[Chapter 2] 2.5 Unicode and Character Escapes

2.5 Unicode and Character Escapes

Java characters, strings, and identifiers (e.g., variable, method, and class names) are composed of 16-bit Unicode characters. This makes Java programs relatively easy to internationalize for non-English-speaking users. It also makes the language easier to work with for non-English-speaking programmers--a Thai programmer could use the Thai alphabet for class and method names in her Java code.

If two-byte characters seem confusing or intimidating to you, fear not. The Unicode character set is compatible with ASCII and the first 256 characters (0x0000 to 0x00FF) are identical to the ISO8859-1 (Latin-1) characters 0x00 to 0xFF. Furthermore, the Java language design and the Java String API make the character representation entirely transparent to you. If you are using only Latin-1 characters, there is no way that you can even distinguish a Java 16-bit character from the 8-bit characters you are familiar with. For more information on Unicode, see Chapter 11, Internationalization.
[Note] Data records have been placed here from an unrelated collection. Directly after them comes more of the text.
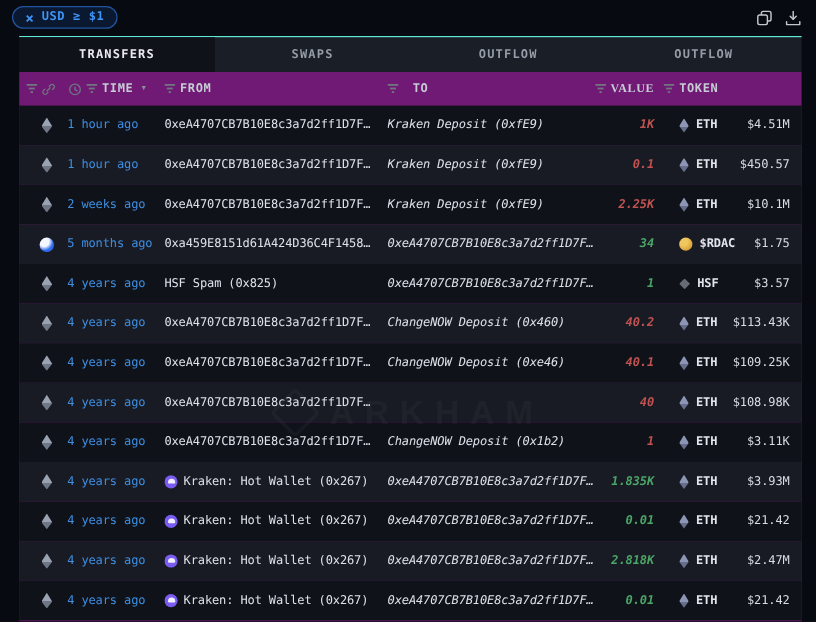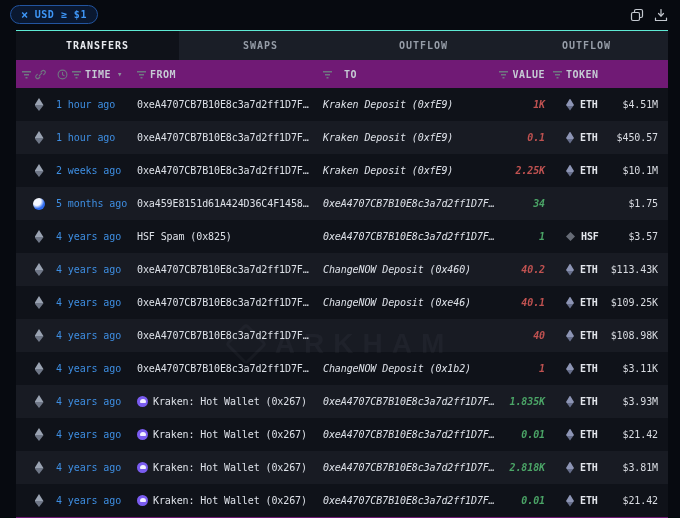--- a/index.html
+++ b/index.html
@@ -39,21 +39,21 @@
   .thead { position:relative; height:28px; color:#c6cbd4; font-size:10px; font-weight:bold; letter-spacing:.5px; }
   .hgroup { position:absolute; top:0; height:28px; display:flex; align-items:center; gap:4px; cursor:pointer; }
   .funnel { width:9px; height:8px; color:#6f7681; display:inline-block; }
   .funnel.blue { color:#4b50d8; }
   .hicon { width:11px; height:11px; color:#6f7681; display:inline-block; }
   .caret { color:#8a909a; font-size:9px; margin-left:2px; }
   .h-misc { left:6px; }
   .h-time { left:41px; }
   .h-from { left:121px; }
   .h-to   { left:307px;gap:12px; }
-  .h-value { right:123px; }
+  .h-value { right:123px;font-family:Liberation Serif, serif; }
   .h-token { left:537px; }
   .h-usd  { right:9px;margin-top:32px; }
 
   .tbody { position:relative; }
   .row { position:relative; height:33px; background:#0f1219; cursor:pointer; }
   .row.alt { background:#181b23; }
   .cell { position:absolute; top:0; height:33px; display:flex; align-items:center; font-size:10px; letter-spacing:-.1px; white-space:nowrap; }
   .c-chain { left:14px; width:18px; justify-content:center; }
   .c-time  { left:40px; color:#3e8ee2; }
   .c-from  { left:121px; max-width:182px; overflow:hidden; gap:5px; color:#dde1e8; }
@@ -270,20 +270,24 @@
             <span class="chain-icon ci-base"></span>
           </span>
     <span class="cell c-time">5 months ago</span>
     <span class="cell c-from">
             <span class="txt">0xa459E8151d61A424D36C4F1458…</span>
           </span>
     <span class="cell c-to">
             <span class="txt">0xeA4707CB7B10E8c3a7d2ff1D7F…</span>
           </span>
     <span class="cell c-value green">34</span>
+    <span class="cell c-token">
+            <span class="token-icon ti-rdac"></span>
+            <span class="txt">$RDAC</span>
+          </span>
     <span class="cell c-usd">$1.75</span>
   </div>
         <div class="row">
     <span class="cell c-chain">
             <span class="chain-icon ci-eth"></span>
           </span>
     <span class="cell c-time">4 years ago</span>
     <span class="cell c-from">
             <span class="txt">HSF Spam (0x825)</span>
           </span>
@@ -414,21 +418,21 @@
             <span class="txt">Kraken: Hot Wallet (0x267)</span>
           </span>
     <span class="cell c-to">
             <span class="txt">0xeA4707CB7B10E8c3a7d2ff1D7F…</span>
           </span>
     <span class="cell c-value green">2.818K</span>
     <span class="cell c-token">
             <span class="token-icon ti-eth"></span>
             <span class="txt">ETH</span>
           </span>
-    <span class="cell c-usd">$3.81M</span>
+    <span class="cell c-usd">$2.47M</span>
   </div>
         <div class="row">
     <span class="cell c-chain">
             <span class="chain-icon ci-eth"></span>
           </span>
     <span class="cell c-time">4 years ago</span>
     <span class="cell c-from">
             <span class="entity-icon ei-kraken"></span>
             <span class="txt">Kraken: Hot Wallet (0x267)</span>
           </span>

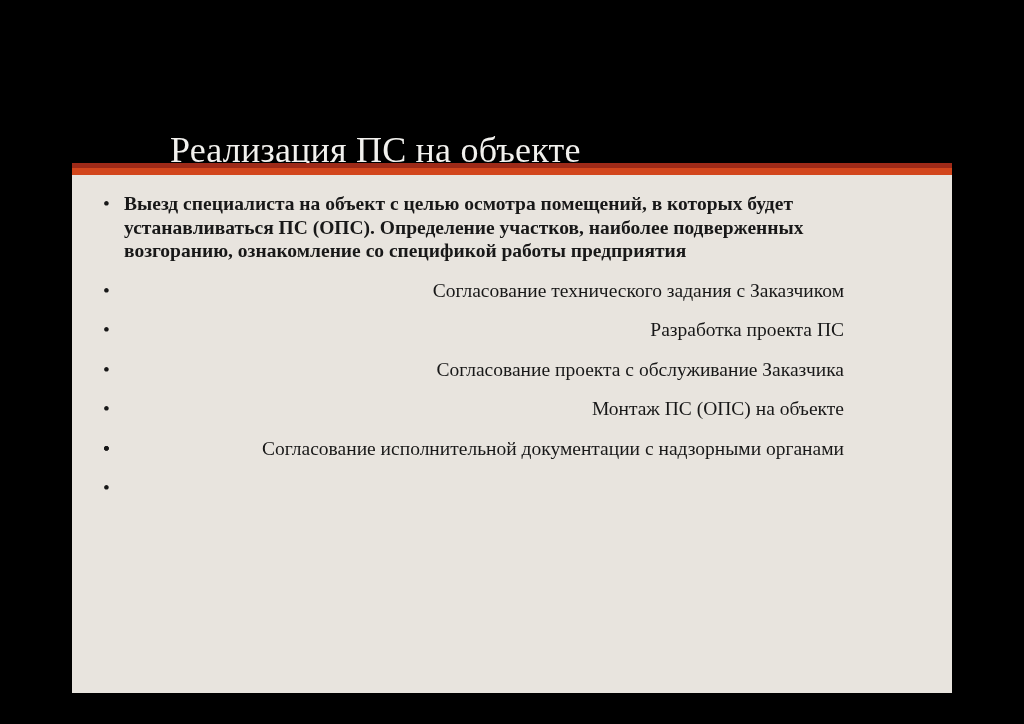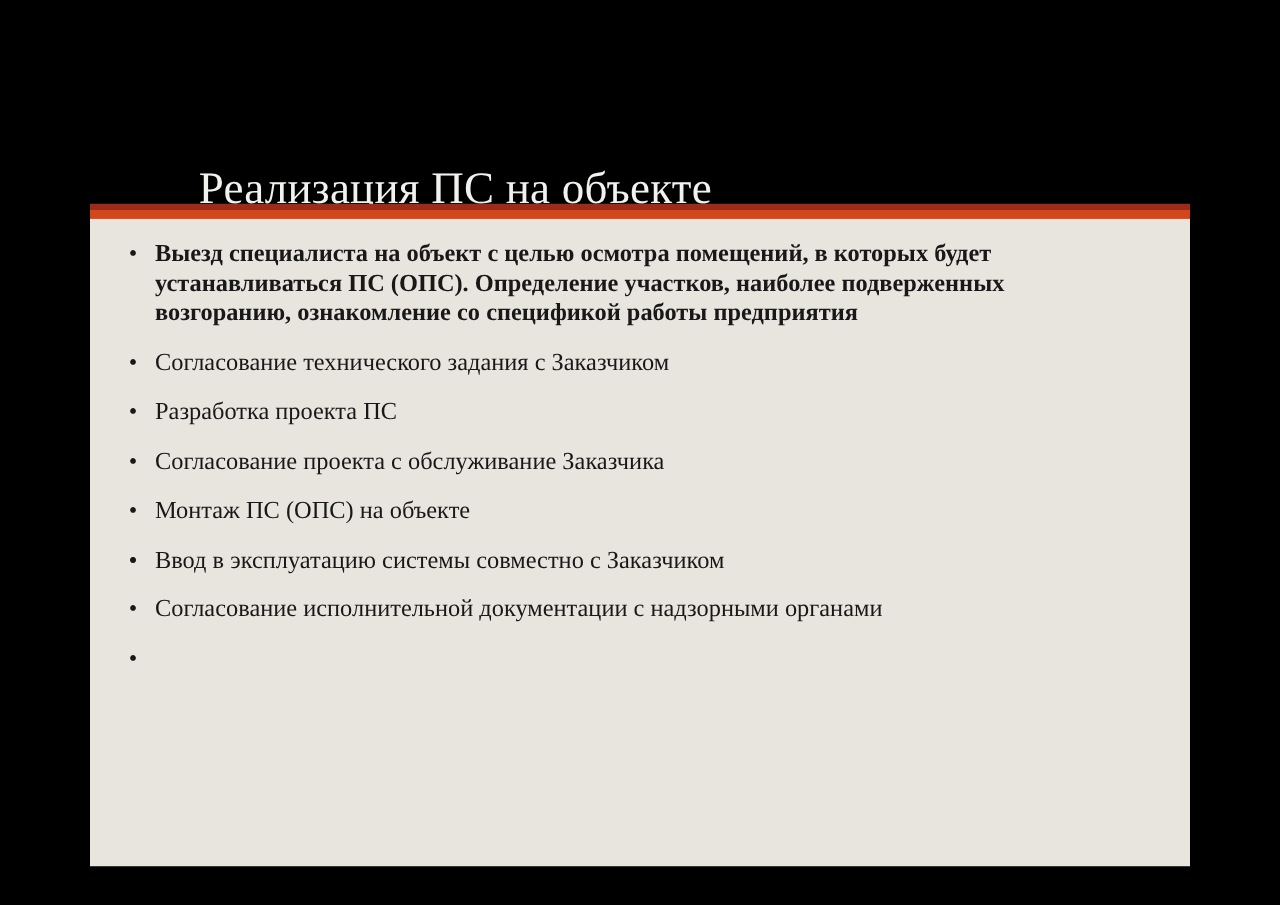--- a/index.html
+++ b/index.html
@@ -15,21 +15,21 @@
     position: relative;
     width: 1024px;
     height: 724px;
     background: #000000;
     overflow: hidden;
   }
 
   
   #slide-title {
     position: absolute;
-    left: 159px;
+    left: 170px;
     top: 104px;
     width: 760px;
     height: 48px;
     color: #F2F1EE;
     font-family: "Liberation Serif", "DejaVu Serif", serif;
     font-size: 36px;
     font-weight: normal;
     line-height: 44px;
     letter-spacing: 0.2px;
     white-space: nowrap;
@@ -98,20 +98,21 @@
   #bullet-list > li .text {
     display: block;
   }
   
   #bullet-list > li.wide .text {
     max-width: 790px;
     font-weight: bold;
   }
   #bullet-list > li.narrow .text {
     max-width: 720px;
+    text-align: right;
   }
 </style>
 </head>
 <body>
 
 <div id="slide">
 
   <h1 id="slide-title">Реализация ПС на объекте</h1>
 
   <div id="accent-bar">
@@ -146,21 +147,20 @@
         <span class="marker">•</span>
         <span class="text">Монтаж ПС (ОПС) на объекте</span>
       </li>
 
       <li class="narrow">
         <span class="marker">•</span>
       </li>
 
       <li class="narrow">
         <span class="marker">•</span>
-        <span class="text">Ввод в эксплуатацию системы совместно с Заказчиком</span>
       </li>
 
       <li class="narrow">
         <span class="marker">•</span>
         <span class="text">Согласование исполнительной документации с надзорными органами</span>
       </li>
 
       <li class="narrow">
         <span class="marker">•</span>
       </li>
Most platforms cannot display all 38,885 currently defined Unicode characters, so Java programs may be written (and Java output may appear) with special Unicode escape sequences. Anywhere within a Java program (not only within character and string literals), a Unicode character may be represented with the Unicode escape sequence \uxxxx, where xxxx is a sequence of four hexadecimal digits.

Java also supports all of the standard C character escape sequences, such as \n, \t, and \xxx (where \xxxis three octal digits). Note, however, that Java does not support line continuation with \ at the end of a line. Long strings must either be specified on a single long line, or they must be created from shorter strings using the string concatenation (+) operator. (Note that the concatenation of two constant strings is done at compile-time rather than at run-time, so using the + operator in this way is not inefficient.)

There are two important differences between Unicode escapes and C-style escape characters. First, as we've noted, Unicode escapes can appear anywhere within a Java program, while the other escape characters can appear only in character and string constants.

The second, and more subtle, difference is that Unicode \u escape sequences are processed before the other escape characters, and thus the two types of escape sequences can have very different semantics. A Unicode escape is simply an alternative way to represent a character that may not be displayable on certain (non-Unicode) systems. Some of the character escapes, however, represent special characters in a way that prevents the usual interpretation of those characters by the compiler. The following examples make this difference clear. Note that \u0022 and \u005c are the Unicode escapes for the double-quote character and the backslash character.

// \" represents a " character, and prevents the normal
// interpretation of that character by the compiler.
// This is a string consisting of a double-quote character.
String quote = "\"";
// We can't represent the same string with a single Unicode escape.
// \u0022 has exactly the same meaning to the compiler as ".
// The string below turns into """: an empty string followed
// by an unterminated string, which yields a compilation error.
String quote = "\u0022";
// Here we represent both characters of an \" escape as
// Unicode escapes. This turns into "\"", and is the same
// string as in our first example.
String quote = "\u005c\u0022";